Thursday, May 31, 2012


Entry eight

Time fly’s when you are having fun.  The rainy days I wrote about previously are forgotten and we are actually glad that it is not flyable today.

Last Sunday, the 27th, dawned bleu and promising.  We drove up to launch early to take full advantage of the day only to find a strong wind blowing from the north. Birmogh Lasht, the local name for out launch site, means Walnut grove which is part of what once was a huge walled palace where the royals of Chitral would spent the hot summer months.  Not much is left of the original structure and there is only a small part with a roof. A caretaker lives there with his family and grows a few crops on the surrounding fields. The palace is situated on the edge of a flat spur which plunges steeply down to the valley a thousand meters below. Behind the palace the spur becomes narrow and runs up to some dramatic limestone cliffs which make great thermal triggers.

Hopeful that the wind will die down, we send the taxi on its way down and I go for a wander around. In front of the palace is an abandoned hotel where the Irises are the only plants in the garden that have survived the rigors of the winter cold. They are in full bloom and their dark purple blooms make a great contrast with the snowy mountains and the cumulus filled sky.
 Irisis at the old hotel. caretaker familie weeding in the fields

By midday the wind has abated and the thermals are well formed. As seems to be the rule, I launch first with the others following once they see me go up. The weather forecast is good for at least the next three days so we all fly with our bivi gear.
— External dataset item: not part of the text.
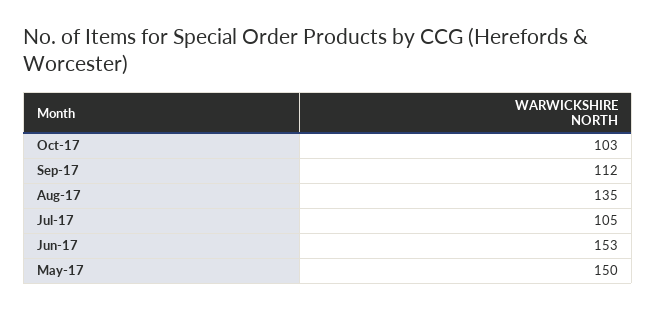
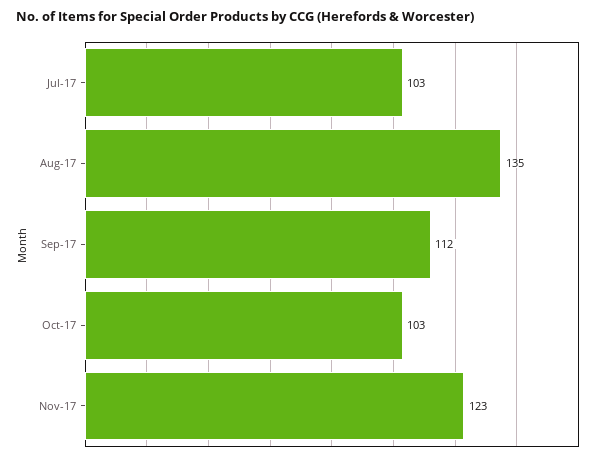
Jul-17: 105 -> 103
Jun-17: 153 -> none
May-17: 150 -> none
Nov-17: none -> 123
The plan for the day is to fly to Zani pass, about 60km to the North East. In the past this has been a great start point for cross country flights and  Pakistan longest distance was flow from there.

From flying together doesn’t come much but somehow four out of five end up on Zani pass. Alex and I land near a little Sheppard’s hut where a spring bubbles out of the ground and supplies enough moisture for a few willow trees to grow. We are about three hundred meters below the pass and, judging by the spring growth, below the level of night frosts. Grey is not so clever and lands a few hundred meters higher where he passes a cold night. We see Dimitry land well below us half way down to the valley but he is lucky enough to run into the only Jeep on the mountain and gets to us just before dark. Glen doesn’t have any bivi gear and after a flyover he glides into the valley to land in Booni where the local pilots look after him.Zani pass to the left, the plateau in the middle and Booni to the  right in the distance.

 Grey walks down to socialize, scrounge some food from us and do some Para talking before he climbs back up to his gear for the night. We are at 3200 meters and every movement takes an effort, if you stand up to abruptly your head spins. We enjoy a great cloud show on Booni Zoom Mountain where the last of the day’s heat rises into over- developing cumulus that implode on themselves in the setting sun. Alex coming in to land.

As soon as the sun leaves our slope the catabatic flow sets in and chills us. My efforts to get a fire going with the dry wood from the willows are not very successful so I have to use my gas cooker to get hot water for my instant noodles. After a hot energy drink and some dried fruit it is time to hit the sack, it is 8pm.

28th May. The night is balmy and we are all too hot in our down sleeping bags, except for Grey who is more exposed to the wind. At 5.30am the sun peeps over the horizon and into my little hut. Alex has a super duper bivi tent and sleeps outside as does Dimitry who snores with the sound of a Russian tank and was therefore not allowed in my apartment.

After a few quick photos I dive back into my sleeping bag to stew a little longer in my warm cocoon but at 6am we hear voices approach, which announce the start of the new day. These are the people from the village below us that come up to the snowline to harvest the fresh leafs of the wild lily- like plants that grow all over the slopes. While we are packing away our high tech gear those people walk past on slippers and dressed in rags to fill their old fertilizer bags with lily leafs to sell in the market. Sometimes the contrast is just too much for me and do I have a hard time making sense of what we are doing here.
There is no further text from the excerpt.